To vote on which optional sessions we should offer, use this form
We have four meetings each week; you need to attend only one of them, and may switch which one week-to-week if you wish.
Day | Time | Place |
---|---|---|
Wednesday | 9:50–10:35 am | Rice 536 |
Thursday | 10:00–10:45 am | Rice 536 |
Thursday | 5:00–5:45 pm | Thornton A120 |
Friday | 1:00–1:45 pm | Rice 242 |
Class on Wed 2018-03-21 was canceled due to snow.
- Feb 7–9
Welcome, and ethics of TAing. This session is required.
Please read the advice from previous TAs on professionalism, amount of work (including “when there are too many students”), TAing your friends, and ask questions before this week’s 2910 meeting.
My lecture notes outline is available.
- Feb 14–16
Teaching, tutoring, mentoring, and learning. This session is required.
Please skim the advice from previous TAs on preparation, failed explanations, listening, and answering questions before this week’s 2910 meeting.

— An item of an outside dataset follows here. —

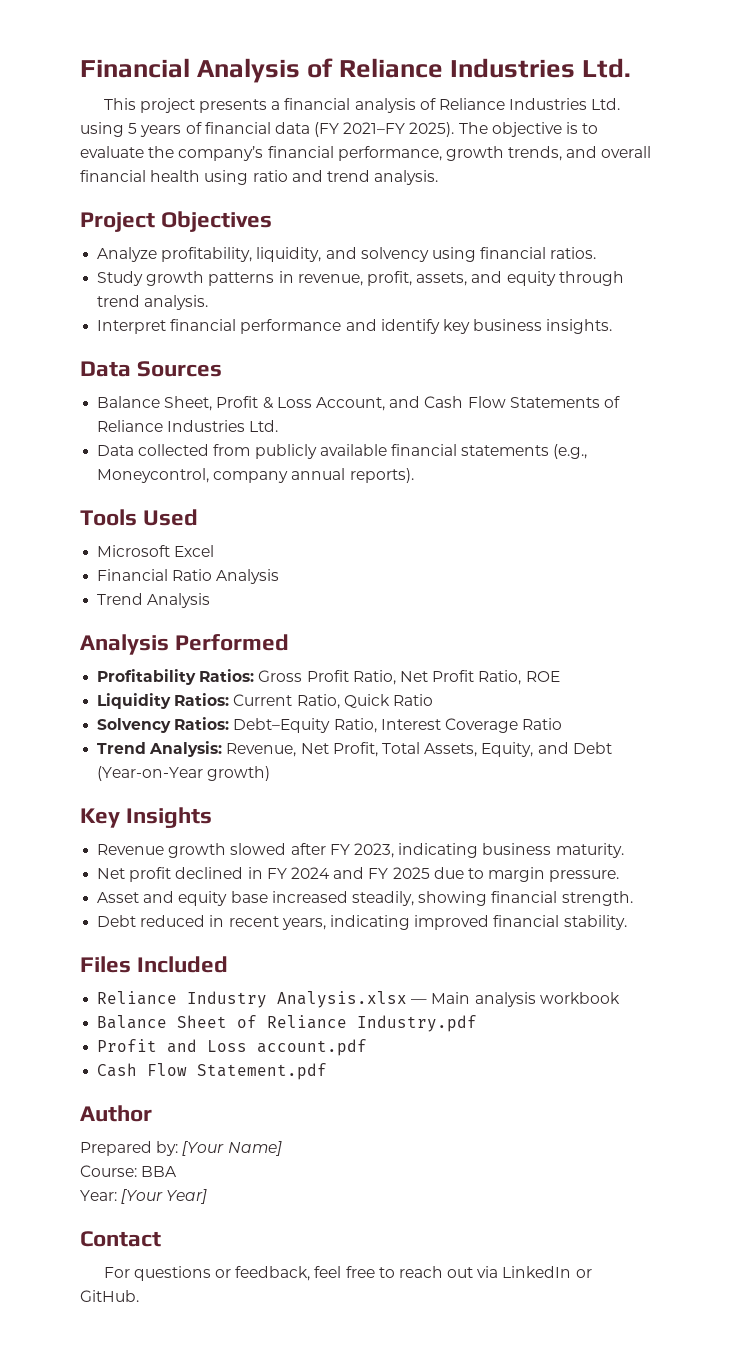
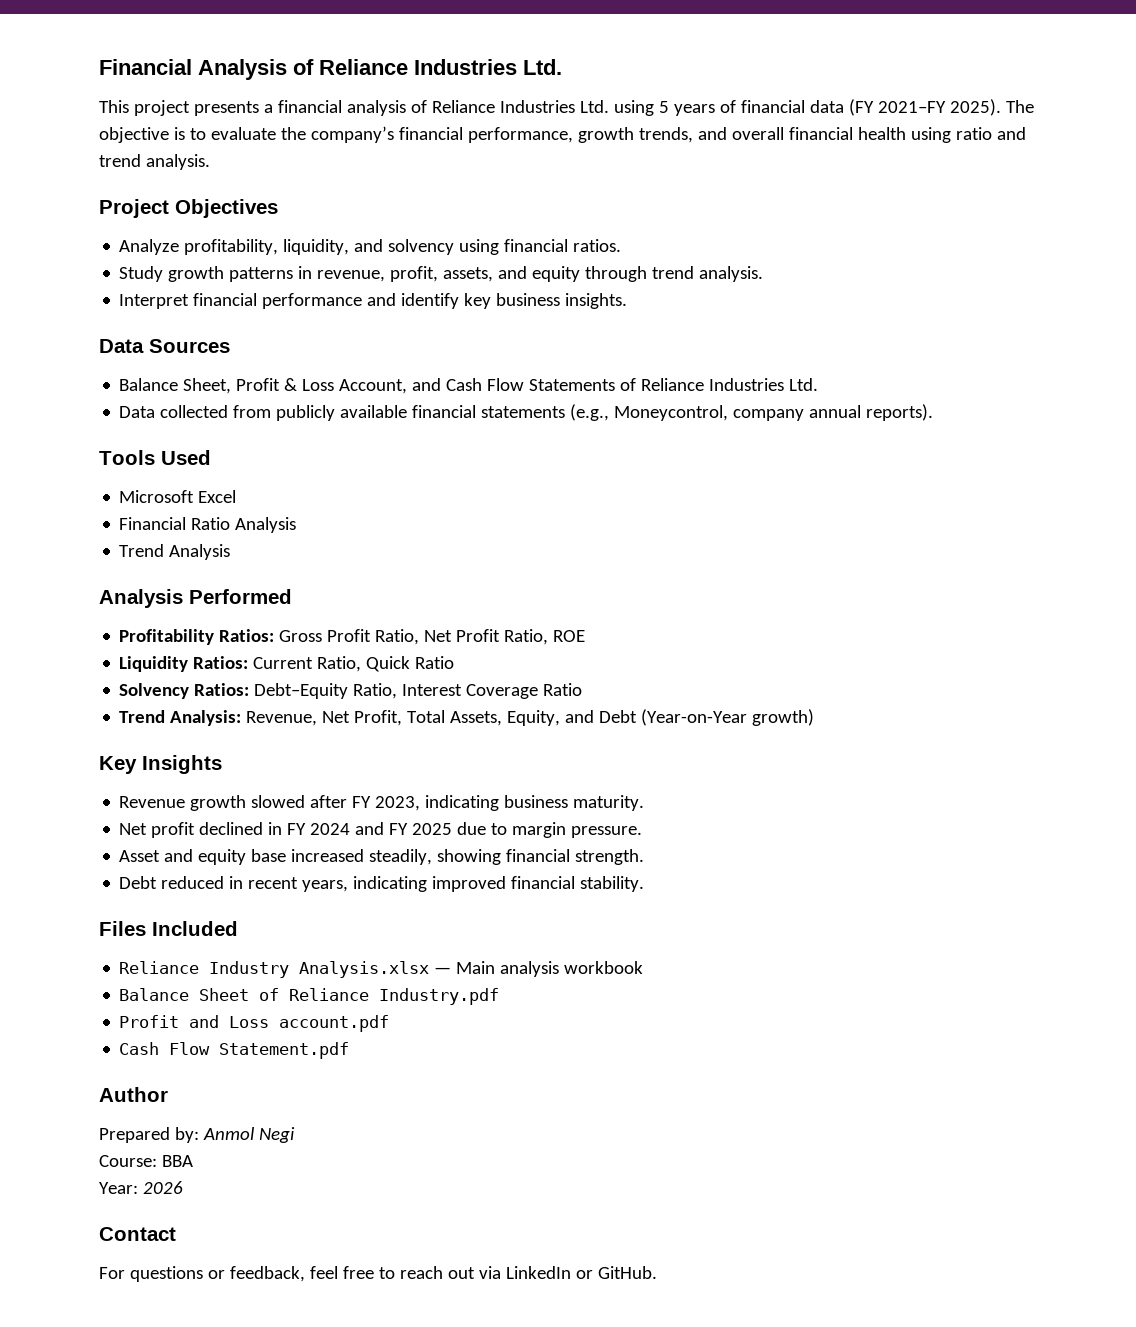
- Prepared by: [Your Name]
+ Prepared by: Anmol Negi
- Year: [Your Year]
+ Year: 2026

My lecture notes outline is available.
No class Feb 21–23, as Prof Tychonievich will be at SIGCSE.
- Feb 28–Mar 2
Diversity: stereotype threat. This session is required.
My lecture notes outline is available.
Spring Break
- Mar 14–16
Problem Students. This session is required.
My lecture notes outline is available.
- Mar 21–23
Grading. This session is required.
Part 1: the theory of grading, its objectives, challenges, and alternatives.
Part 2: the practice of grading, making difficult calls, fairness, and appeals.
- Mar 28–30
Diversity: implicit bias. This session is required.
My lecture notes outline is available.
- Apr 4–6
So you want to be a teacher…. This session is optional.
Observations about teaching CS in public and private gradeschools and highschools: how to get in, what the job is like, etc. Upon request, information about being faculty at 2- and 4-year colleges and as research- or teaching-focussed university faculty may be added.
- Apr 11–13
Cheating and evaluation. This session is optional.
Discussion of how we evaluate knowledge and how different models encourage or discourage cheating. Spoiler: if we knew how to stop cheating we would have already… but we have tried a lot of things, which we will discuss, along with brainstorming future options to reduce cheating.
- Apr 18–20
Course design: Engagement. This session is optional.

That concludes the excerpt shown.